### How to complete this task
Where a line of the entries below includes the string "internal", count it. Give only the resulting number.
──────── Record set ────────
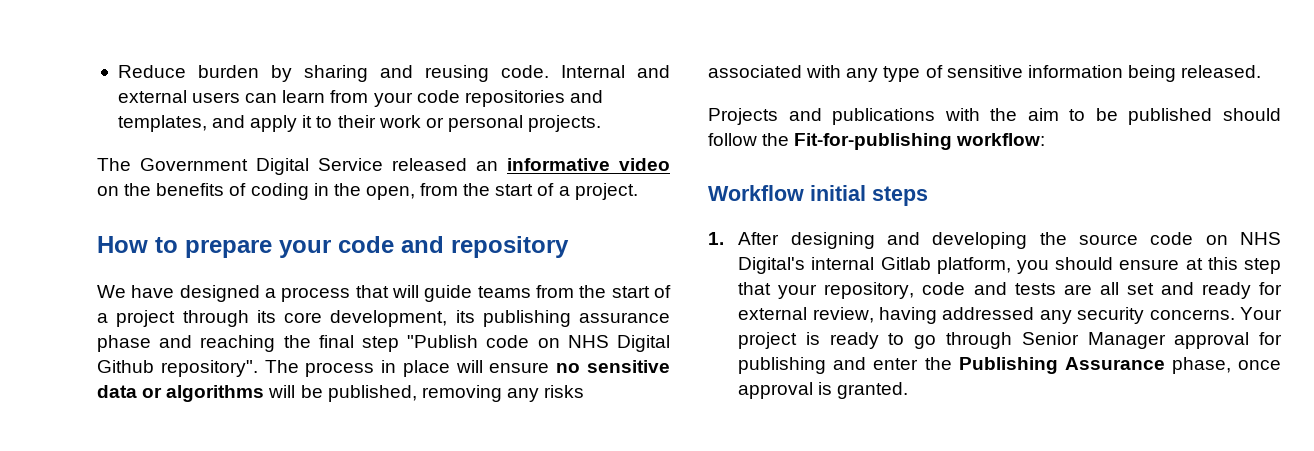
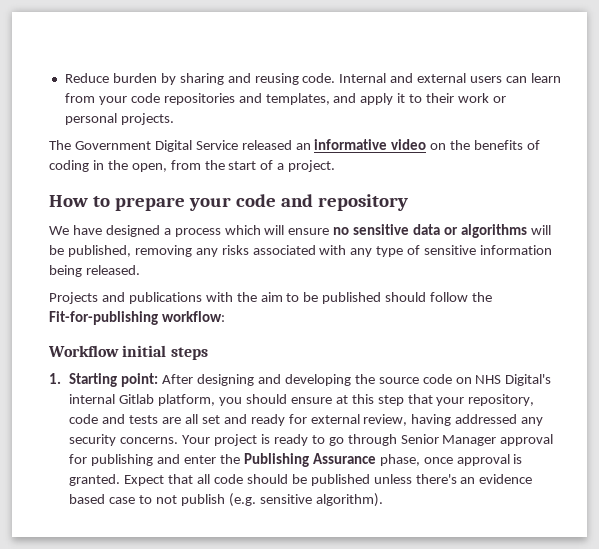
- We have designed a process that will guide teams from the start of a project through its core development, its publishing assurance phase and reaching the final step "Publish code on NHS Digital Github repository". The process in place will ensure no sensitive data or algorithms will be published, removing any risks associated with any type of sensitive information being released.
+ We have designed a process which will ensure no sensitive data or algorithms will be published, removing any risks associated with any type of sensitive information being released.
- 1. After designing and developing the source code on NHS Digital's internal Gitlab platform, you should ensure at this step that your repository, code and tests are all set and ready for external review, having addressed any security concerns.
+ 1. Starting point: After designing and developing the source code on NHS Digital's internal Gitlab platform, you should ensure at this step that your repository, code and tests are all set and ready for external review, having addressed any security concerns.
+ Expect that all code should be published unless there's an evidence based case to not publish (e.g. sensitive algorithm).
────────
### Solution to the exercise
2